Combining Puppeteer with Other MCP Servers
Puppeteer becomes even more powerful when combined with other MCP servers in your configuration:
- Puppeteer + Memory: Scrape a page, extract key data, and store it in the knowledge graph for cross-session access. "Visit our competitor's pricing page and save the current prices to memory for future comparison."
- Puppeteer + Brave Search: Search the web for relevant pages, then use Puppeteer to visit and scrape specific results. "Search for React component libraries, visit the top 3 results, and compare their feature lists."
- Puppeteer + Filesystem: Take screenshots or generate PDFs and save them to your local project directory. "Screenshot our staging site at 3 viewport sizes and save the images to the test/screenshots folder."
- Puppeteer + Database: Scrape structured data from web pages and insert it into your database. "Extract the product catalog from this page and insert each product into the products table."
For configuring multiple servers together, see our multiple server configuration guide. For memory considerations when running Puppeteer alongside other servers, see our how many servers guide.
Ethical Web Scraping Guidelines
When using Puppeteer MCP for web scraping, follow these ethical guidelines:
- Respect robots.txt: Check the target site's robots.txt before scraping.

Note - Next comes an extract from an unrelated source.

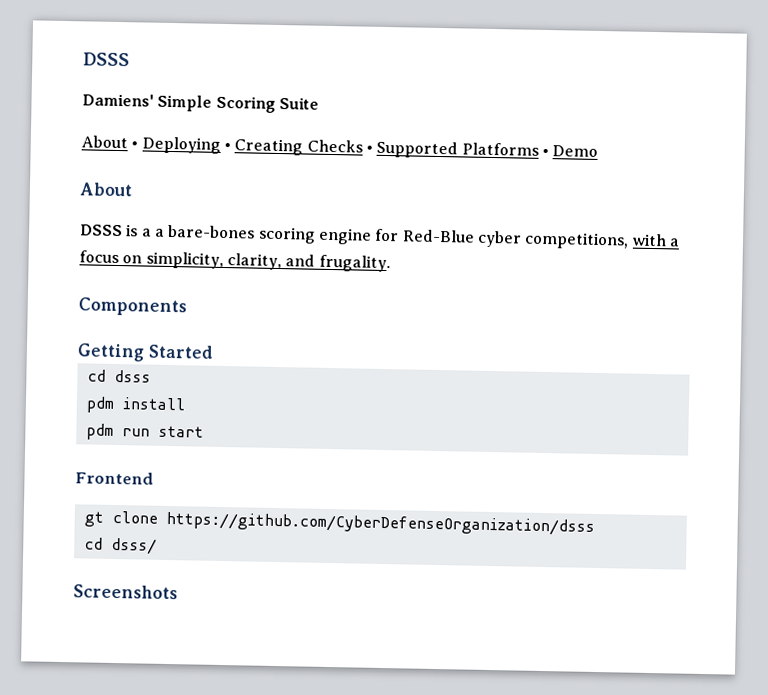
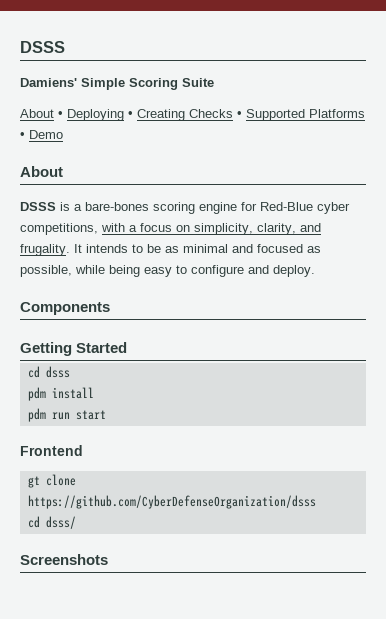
- DSSS is a a bare-bones scoring engine for Red-Blue cyber competitions, with a focus on simplicity, clarity, and frugality.
+ DSSS is a bare-bones scoring engine for Red-Blue cyber competitions, with a focus on simplicity, clarity, and frugality. It intends to be as minimal and focused as possible, while being easy to configure and deploy.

Most sites document which paths and user agents are allowed or disallowed.
- Honor rate limits: Do not send more than a few requests per minute to any single domain. Excessive requests can overload servers and may result in IP bans.
- Check terms of service: Many websites explicitly prohibit automated scraping in their terms of service. Review these before scraping commercial sites.
- Identify yourself: When possible, use a user agent string that includes your contact information or project name so site operators can reach you if needed.
- Cache results: Avoid re-scraping the same page repeatedly. Cache results locally and only re-scrape when data freshness requires it.
- Avoid scraping personal data: Be especially careful with pages that contain personal information. Comply with GDPR, CCPA, and other data protection regulations applicable to your jurisdiction.